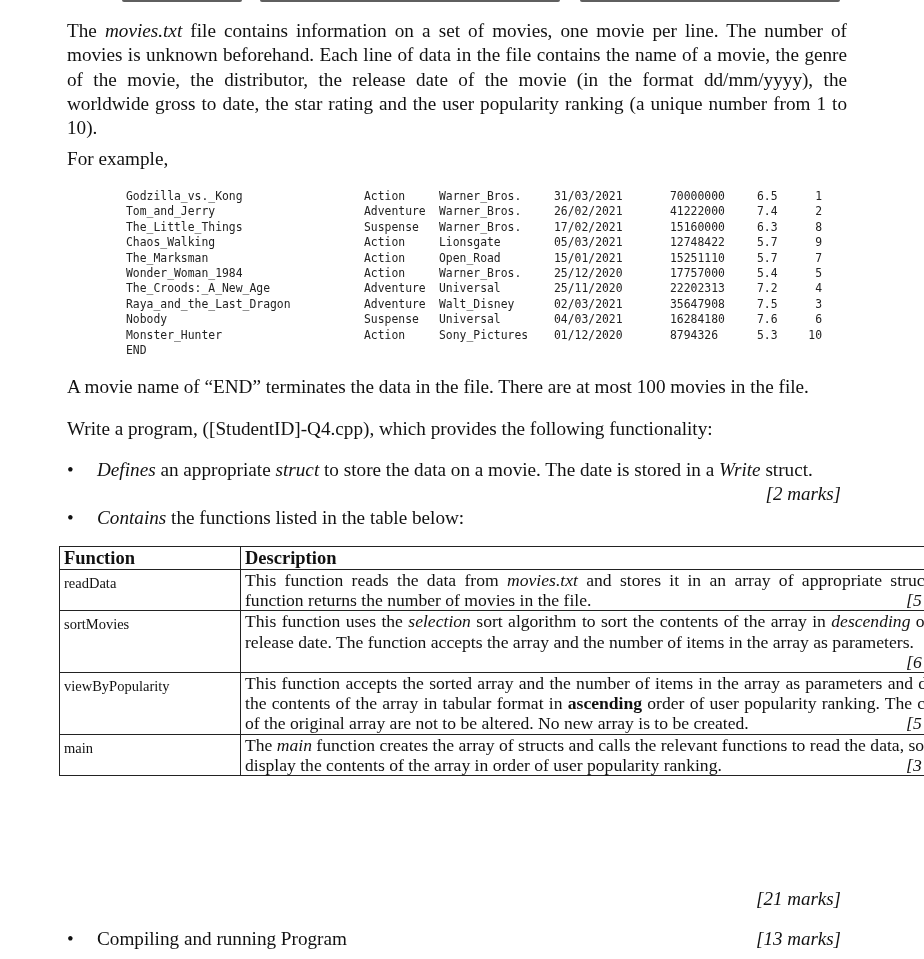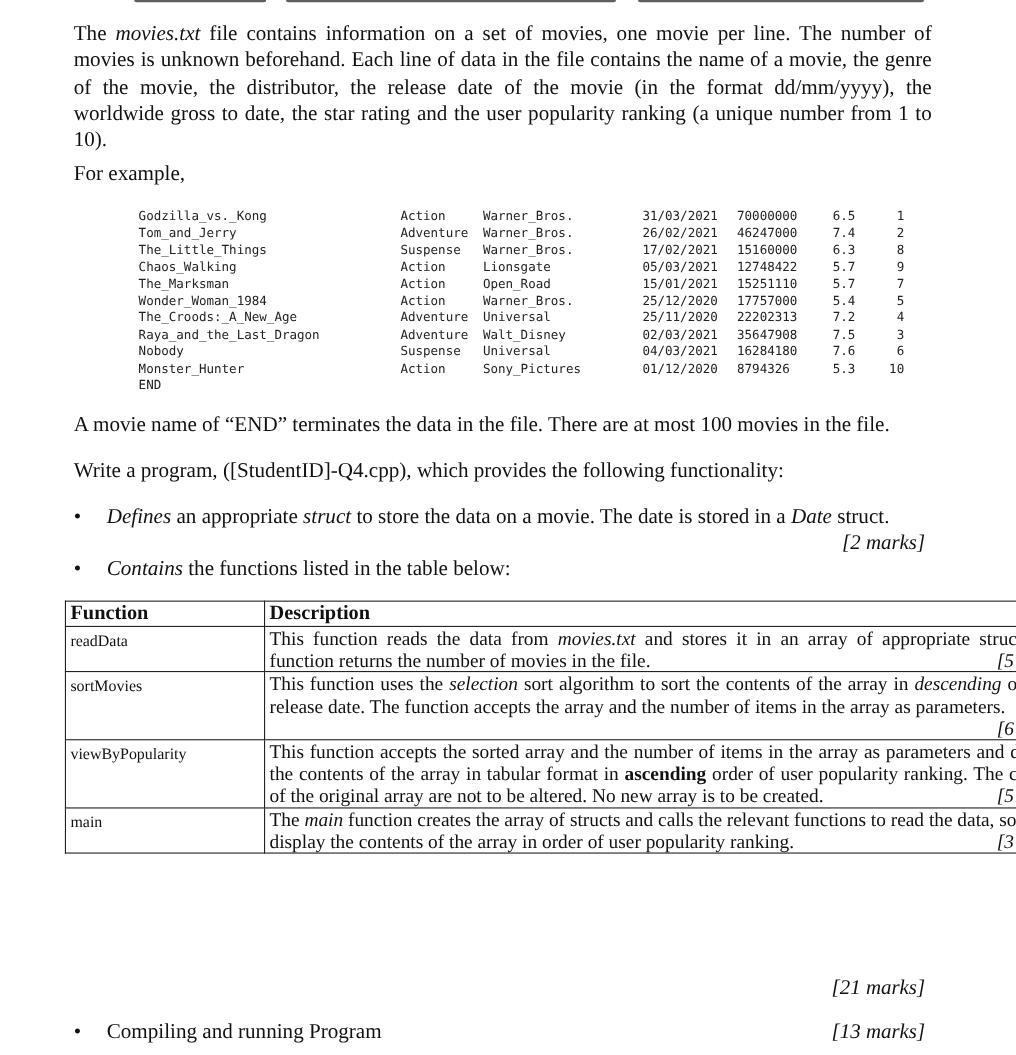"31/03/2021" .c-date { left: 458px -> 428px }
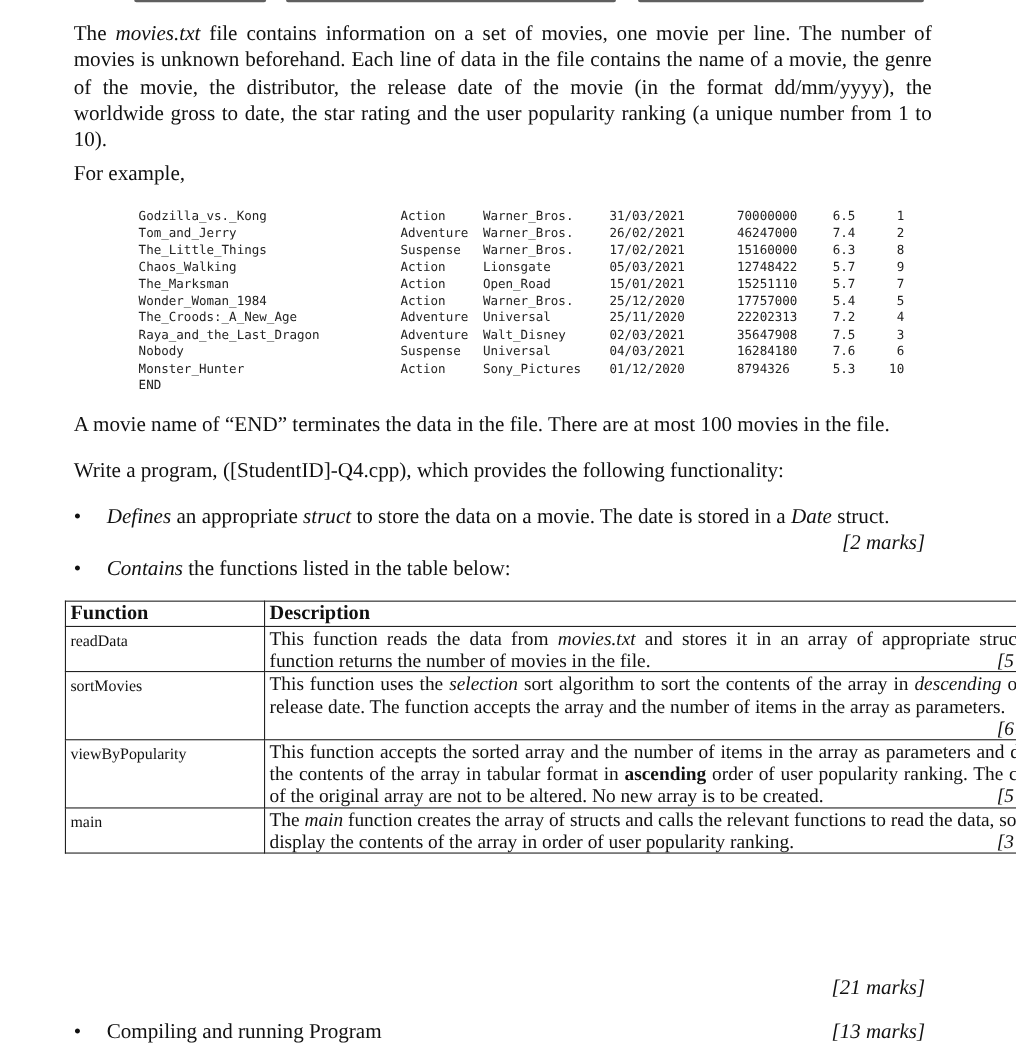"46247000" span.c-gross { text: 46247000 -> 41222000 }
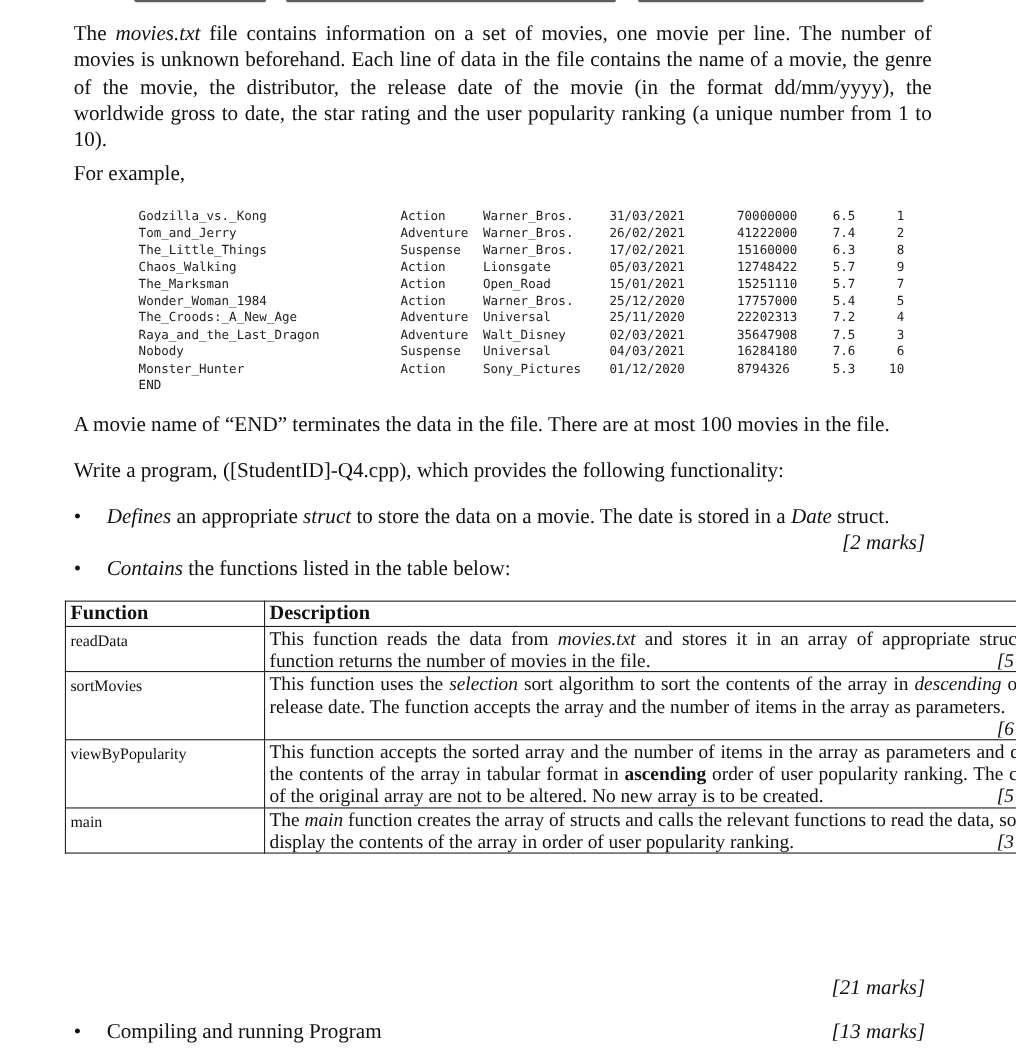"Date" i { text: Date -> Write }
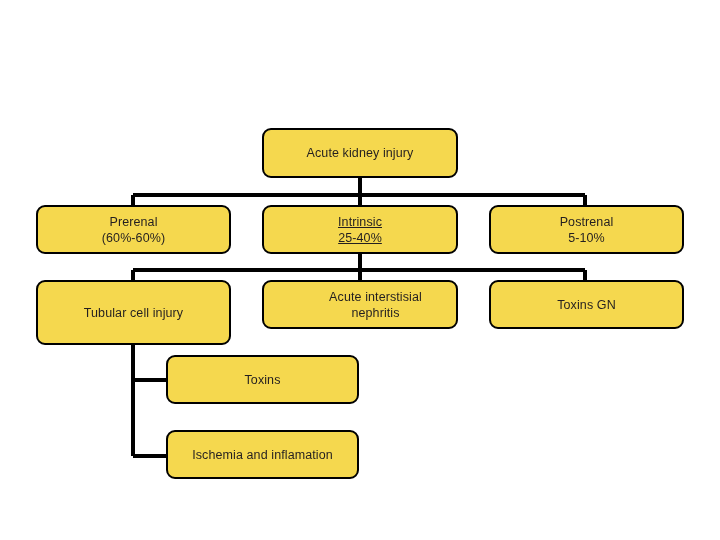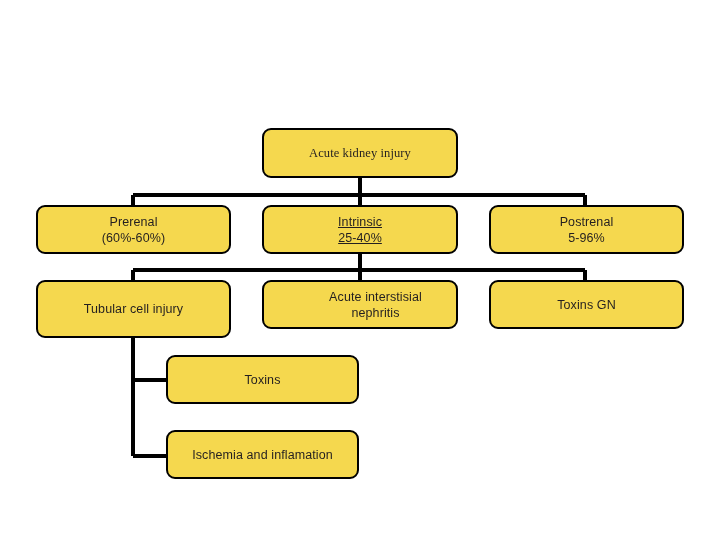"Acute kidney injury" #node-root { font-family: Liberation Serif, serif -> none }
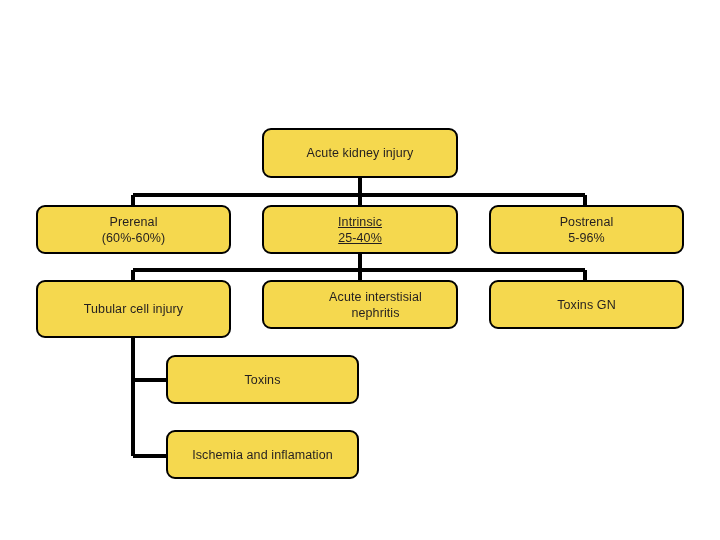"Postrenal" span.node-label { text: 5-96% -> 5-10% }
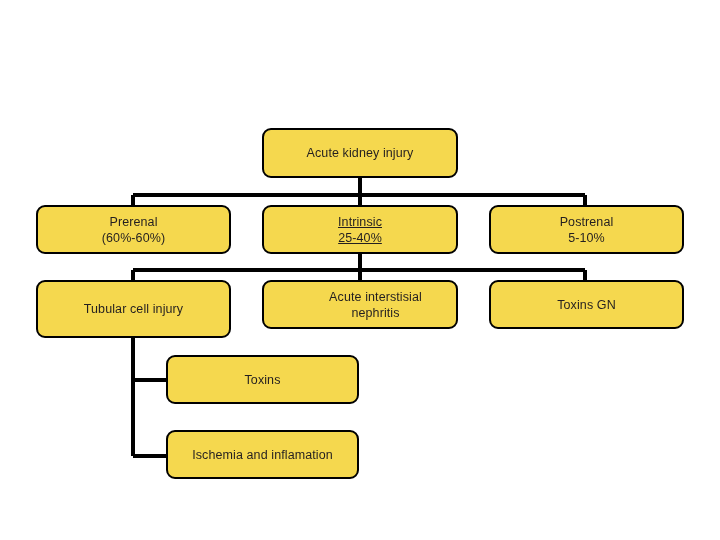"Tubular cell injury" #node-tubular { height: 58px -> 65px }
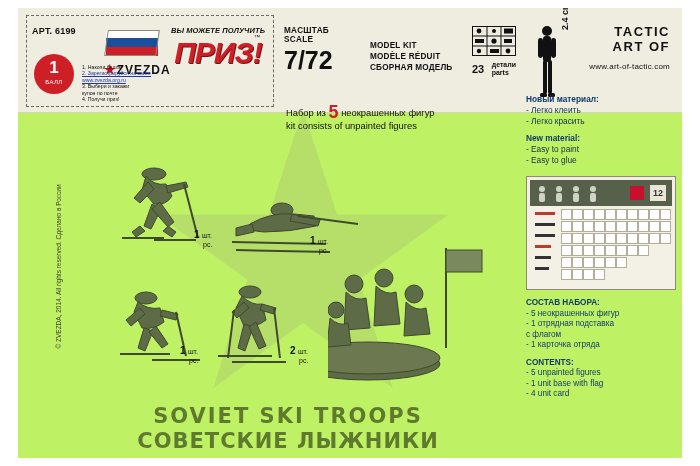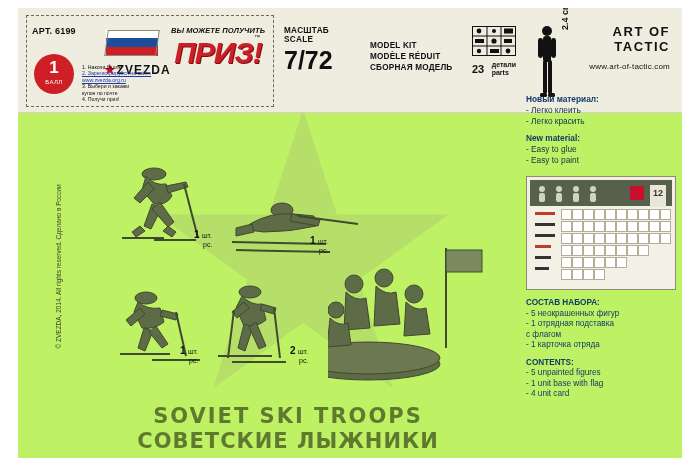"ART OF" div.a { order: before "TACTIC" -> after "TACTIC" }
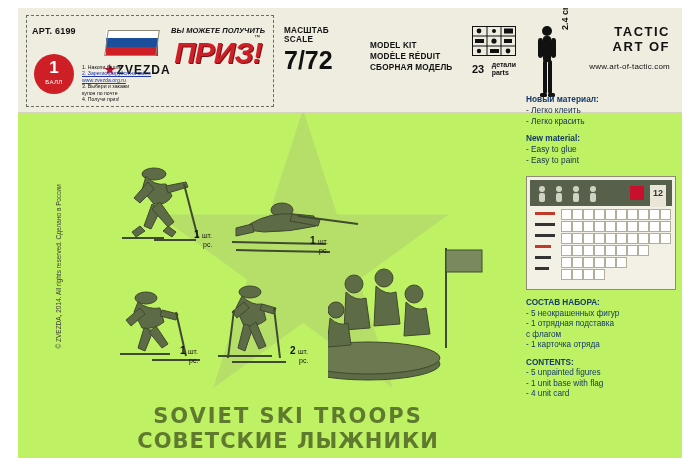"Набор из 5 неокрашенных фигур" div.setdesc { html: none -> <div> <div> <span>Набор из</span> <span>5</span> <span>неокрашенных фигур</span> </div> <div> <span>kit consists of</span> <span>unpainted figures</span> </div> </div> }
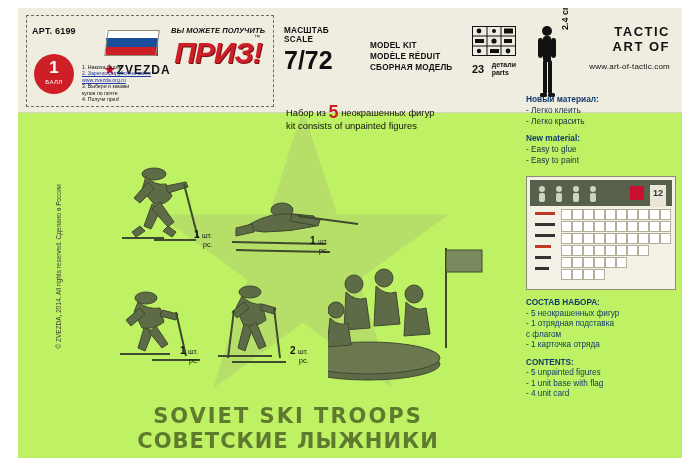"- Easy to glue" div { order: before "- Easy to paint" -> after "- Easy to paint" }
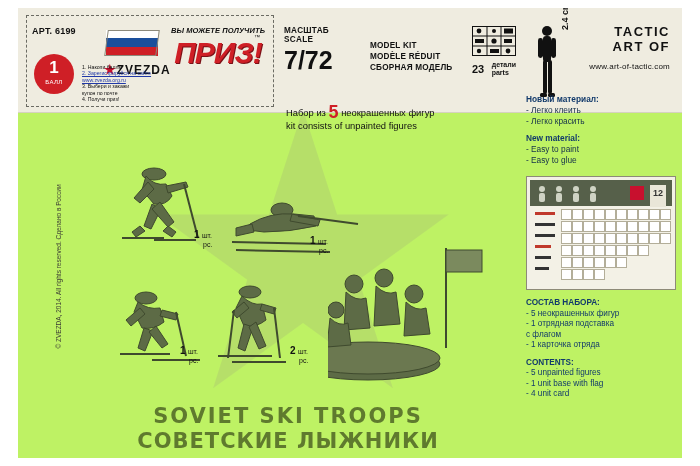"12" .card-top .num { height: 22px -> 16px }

------

TASK PROMPT ::
Print every record above exactly, with no pictures.

SOLUTION ::
"31/03/2021" .c-date { left: 458px -> 428px }
"46247000" span.c-gross { text: 46247000 -> 41222000 }
"Date" i { text: Date -> Write }
"Acute kidney injury" #node-root { font-family: Liberation Serif, serif -> none }
"Postrenal" span.node-label { text: 5-96% -> 5-10% }
"Tubular cell injury" #node-tubular { height: 58px -> 65px }
"ART OF" div.a { order: before "TACTIC" -> after "TACTIC" }
"Набор из 5 неокрашенных фигур" div.setdesc { html: none -> <div> <div> <span>Набор из</span> <span>5</span> <span>неокрашенных фигур</span> </div> <div> <span>kit consists of</span> <span>unpainted figures</span> </div> </div> }
"- Easy to glue" div { order: before "- Easy to paint" -> after "- Easy to paint" }
"12" .card-top .num { height: 22px -> 16px }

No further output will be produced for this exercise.